Forums

Alpha-zero-stockfish (number of moves per second vs hardware debate)

Sort:
usmansk

Interestingly, everyone is debating on hardware issues. Obviously, alpha-zero is an advanced system and require a complex system to work. In my understanding, instead of looking at hardware, we should look at how many moves they are evaluating per minute.


Alpha-zero 80k moves per second

Stockfish 70 million moves per second

Stockfish is evaluating a higher number of moves than alpha-zero and has a great advantage over alpha-zero. Still, alpha-zero evaluates the position better and predicts a better move than stockfish. In four hours, alpha-zero has created better position evaluation criteria than human-knowledge-based position evaluation criteria in stockfish.

  What do you think about this?

Martin_Stahl

I agree that Stockfish should probably have access to opening books at least and maybe some better hardware. I also think, based on the limited information, that it is likely that the AZ evaluation process gained by training its neural network, are a match for Stockfish, at the very least.

 

Though, it is also possible the more it plays Stockfish, the better it will get against the engine and might show weaknesses in the the Stockfish evaluation and pruning functions. That is, it should be able to learn from the games against Stockfish and play a little better.

cy1wtoqzd
The "zero" from Alpha Zero's name stands for the amount of external knowledge. The AI only knows the rules of chess and past experience. The aim is to have an AI capable of improving it's ability to play chess. If you train the AI using human or Stockfish input it will become better at exactly that, beating humans, or Stockfish. This doesn't necessarily mean it will play better chess. We must resist the temptation to indoctrinate the AI with our narrow dogmatic views of chess inherent in both human chess and engine evaluation functions of chess engines.
vickalan
usmansk wrote:

...Still, alpha-zero evaluates the position better and predicts a better move than stockfish... 
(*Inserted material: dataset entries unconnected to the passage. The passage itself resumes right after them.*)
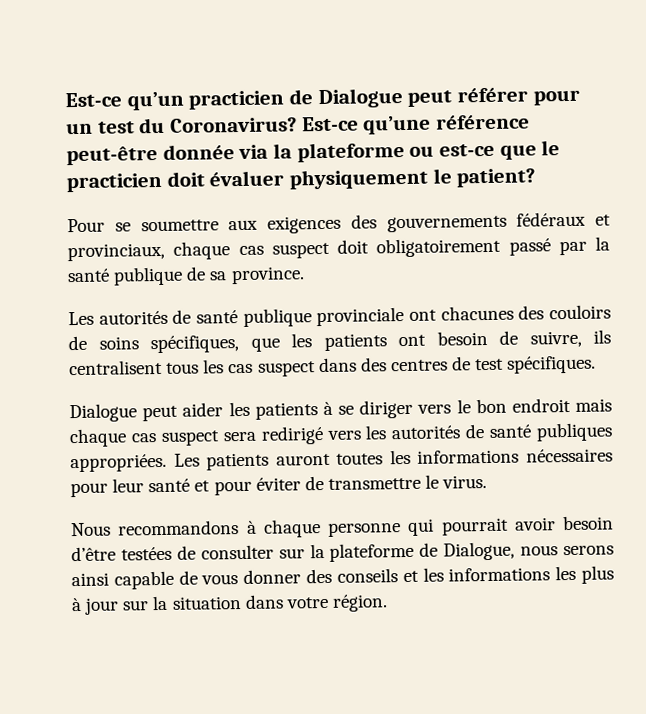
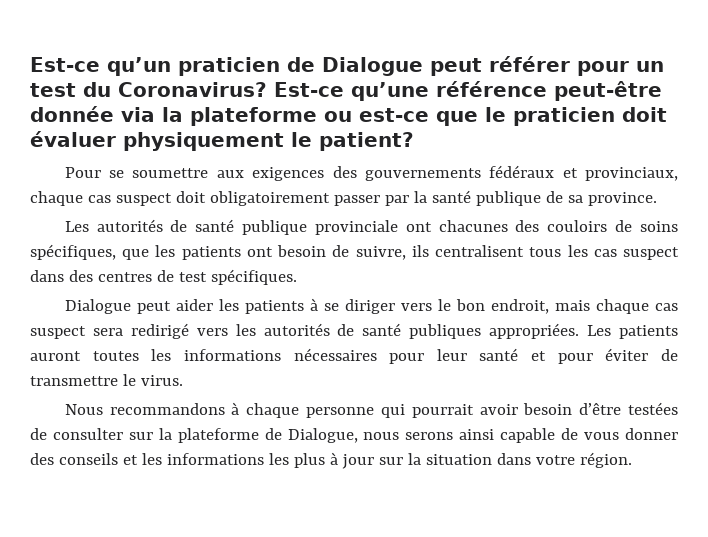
[188,90,285,110] practicien -> [178,57,280,76] praticien
[66,172,162,193] practicien -> [513,107,615,126] praticien
[508,238,551,256] passé -> [333,195,380,206] passer
[511,397,571,413] endroit -> [490,299,549,314] endroit,

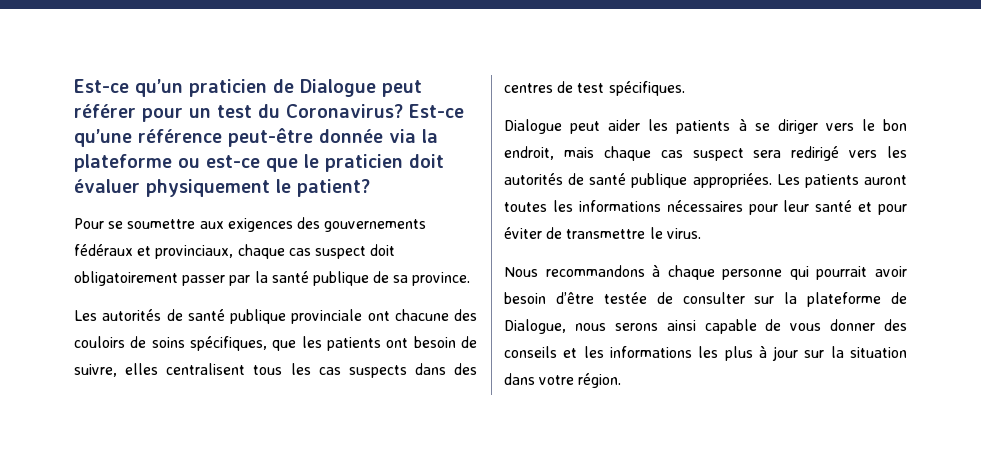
[438,220,508,232] chacunes -> [394,309,449,321] chacune
[411,245,429,257] ils -> [125,363,159,375] elles
[623,247,680,260] suspect -> [348,365,407,378] suspects
[409,324,482,339] publiques -> [631,173,688,188] publique
[628,402,678,415] testées -> [603,292,647,304] testée

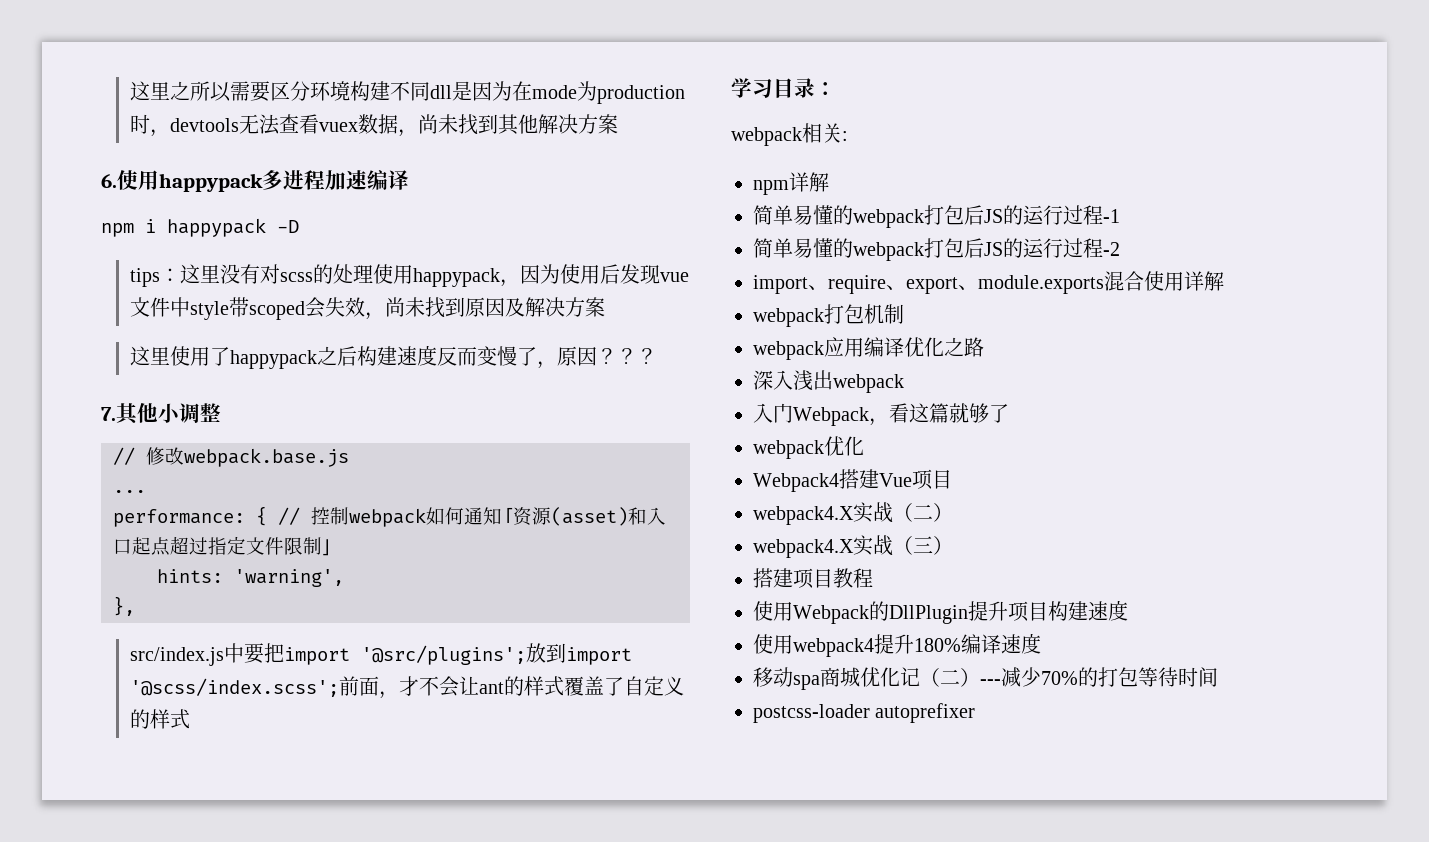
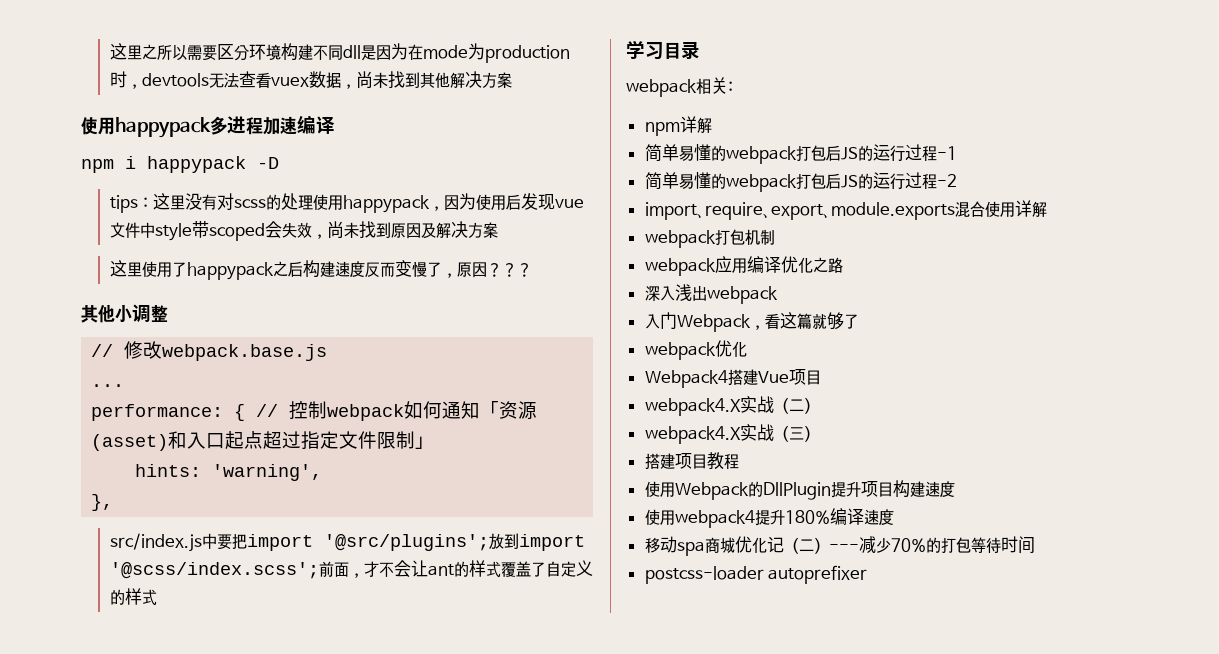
[101,174,117,188] 6. -> (512, 80) none
[101,407,116,421] 7. -> (532, 270) none
[815,82,836,96] ： -> (700, 50) none

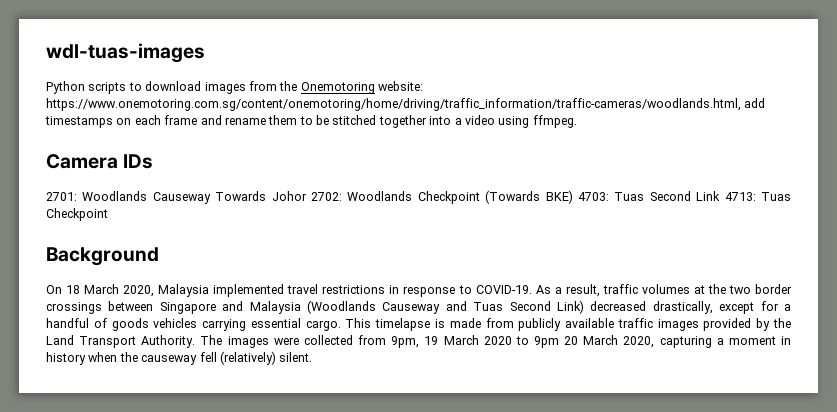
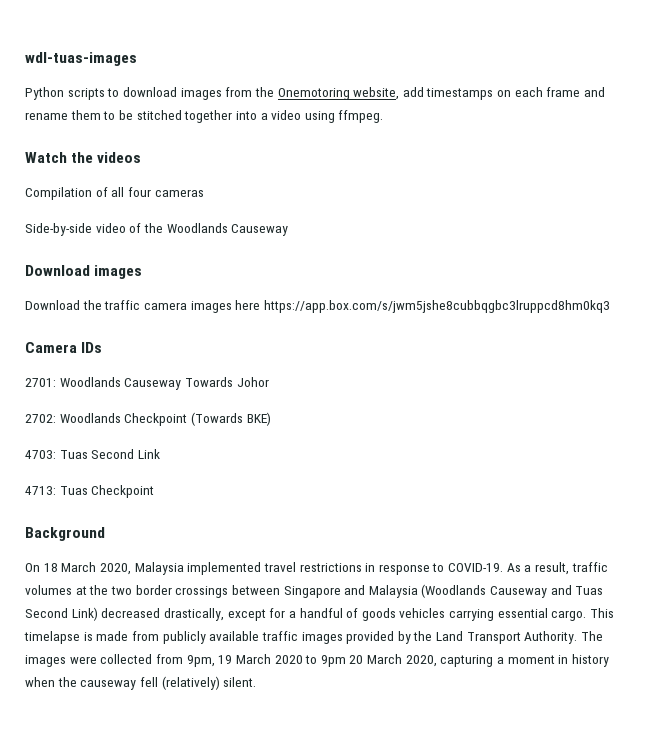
[378,81,423,91] [46,98,741,111] website: https://www.onemotoring.com.sg/content/onemotoring/home/driving/traffic_information/traffic-cameras/woodlands.html, -> [353,87,400,100] website,
(577, 121) none -> [25,152,142,163] [25,187,204,200] [25,223,289,236] [25,265,143,279] [25,300,610,313] // Watch the videos // Compilation of all four cameras // Side-by-side video of the Woodlands Causeway // Download images // Download the traffic camera images here https://app.box.com/s/jwm5jshe8cubbqgbc3lruppcd8hm0kq3
(307, 196) none -> (269, 382) //
(573, 197) none -> (271, 419) //
(721, 196) none -> (160, 454) //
What do you think about this?

 

If that's true, then it's time for a fair tournament between AZ and Stockfish:

1) Both engines should have equal hardware support. If AlphaZero can make equal evaluations at 80,000 mps when Stockfish is evaluating 70,000,000 mps (a factor of 875), then reconfiguring AlphaZero to play on standard processors should should not have a crippling effect.

2) Use a standard time control, such as 40 moves per 100 minutes. (The time control of "one minute thinking time per move" in a recent test was highly unorthodox, and not used in normal high-level games).

3) The tournament should be adjudicated by a neutral third part (such as chess.com), similar to chess-com-computer-championship.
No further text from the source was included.